I don't agree. Why is he not doghouse-worthy, because you like him?

Pretty tough for me to accept excuses on "Sweets's" behalf. Yeah, he's fighting an uphill battle, hereditary-factors-wise. But if not being anything close to being physically prepared for the season doesn't constitute a worthy reason to throw a guy in the doghouse, I don't know what would.


----------



## Ron Cey (Dec 27, 2004)

ScottMay said:


> But if not being anything close to being physically prepared for the season doesn't constitute a worthy reason to throw a guy in the doghouse, I don't know what would.


Unfortunately, (because I really do like the kid), I completely agree with you. There is no excuse. Hopefull things aren't as bad as they seem.


----------



## MikeDC (Jul 16, 2002)

I'm not sweating this at all. I didn't think he'd be relied on to contribute and he's pretty obviously not going to. The Bulls seem to have expected this and made other plans. I wish those plans had included another big, but at least they made plans.


----------



## GB (Jun 11, 2002)

His weight doesn't bother me.

Even at his slimmest, he'll never be quick, and he'll never be explosive. He always has, and he always will get his points by footwork and shiftiness (if that makes sense). He'll probably always be the same player whether he's +15 or -15 pounds.

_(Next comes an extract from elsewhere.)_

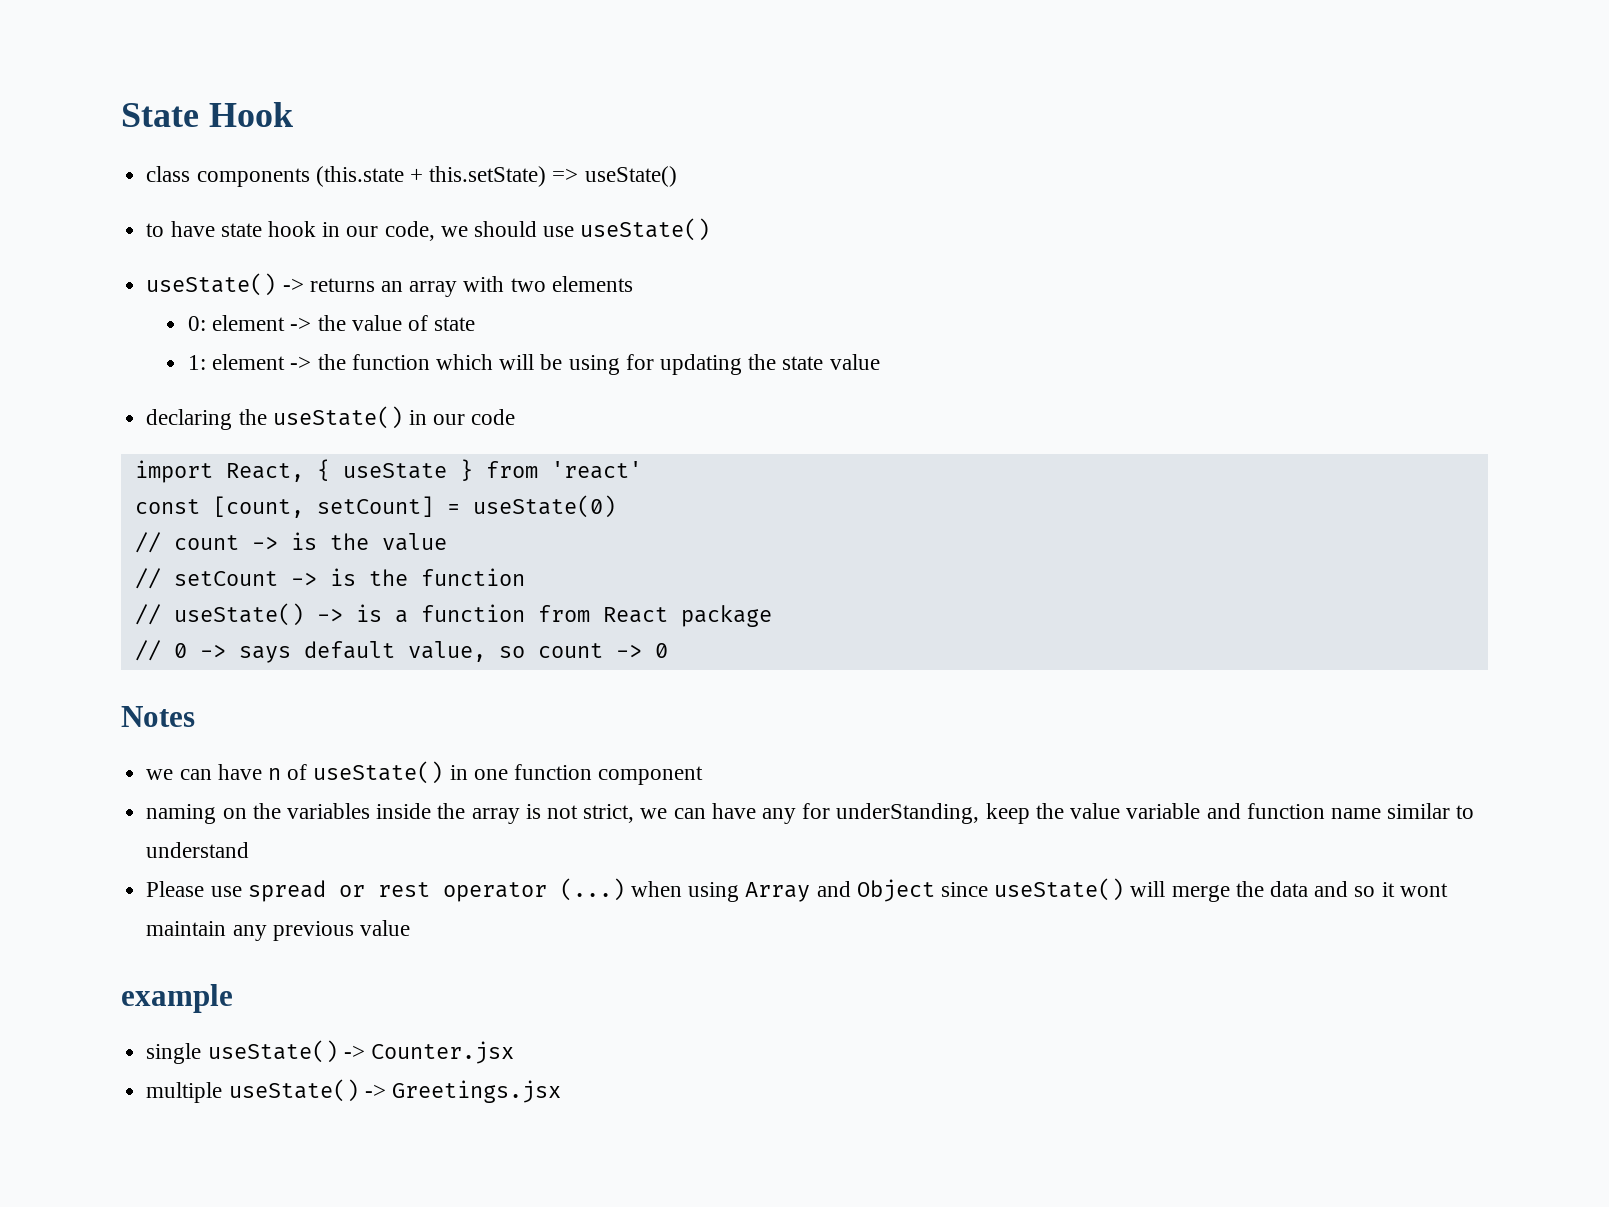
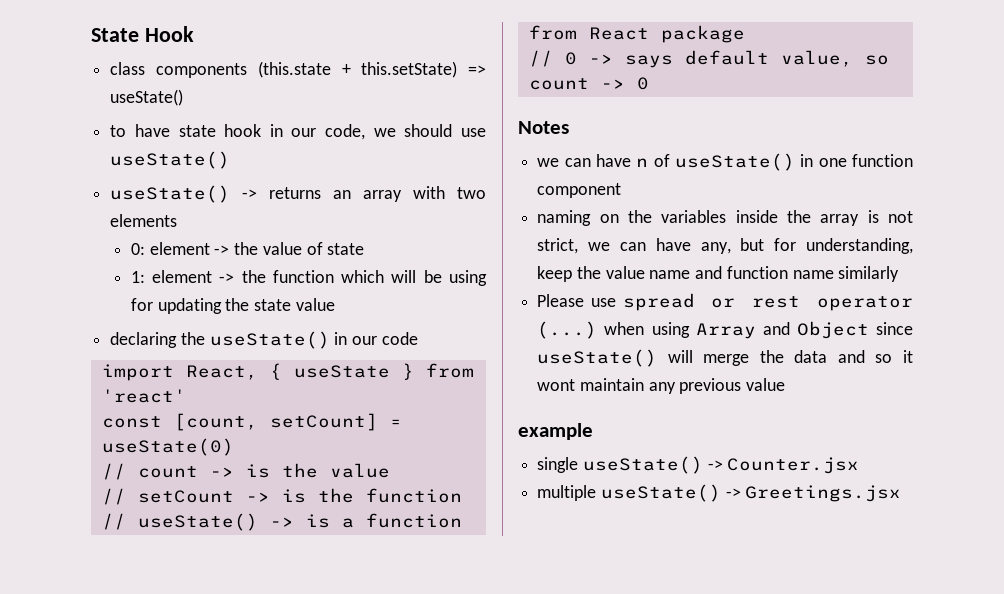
[762,803,980,824] any for underStanding, -> [700,238,913,254] any, but for understanding,
[1126,803,1201,819] variable -> [649,270,691,279] name
[1387,803,1475,819] [146,842,250,858] similar to understand -> [838,266,900,282] similarly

I'd worry more about his conditioning, as that is something that he can do something about.


----------



## 7RINGS? (Sep 28, 2004)

nanokooshball said:


> Bulls Media DayPictures


HEY LOOK MOMMY ITS GRIMMIS!!! BADA BA BA BA I'm loving it!! :clap:


----------



## Sir Patchwork (Jan 12, 2005)

MikeDC said:


> I'm not sweating this at all. I didn't think he'd be relied on to contribute and he's pretty obviously not going to. The Bulls seem to have expected this and made other plans. I wish those plans had included another big, but at least they made plans.


Bingo. I really didn't have any expectations of Sweetney, except that he'll be part of a deep rotation, and he still will be. 

6'8 post players have it hard enough, but to throw fat and unathletic on top of it, you're just too limited. That's why the Elton Brand comparisons were ridiculous from the start. Elton Brand is a gymrat and it shows. Sweetney is a McDonalds-rat...and it shows.


----------



## Hustle (Dec 17, 2003)

I don't know if he'll completley be in the doghouse, he still has a role to play on this team. This certainly doesn't help his chance at rotation minutes.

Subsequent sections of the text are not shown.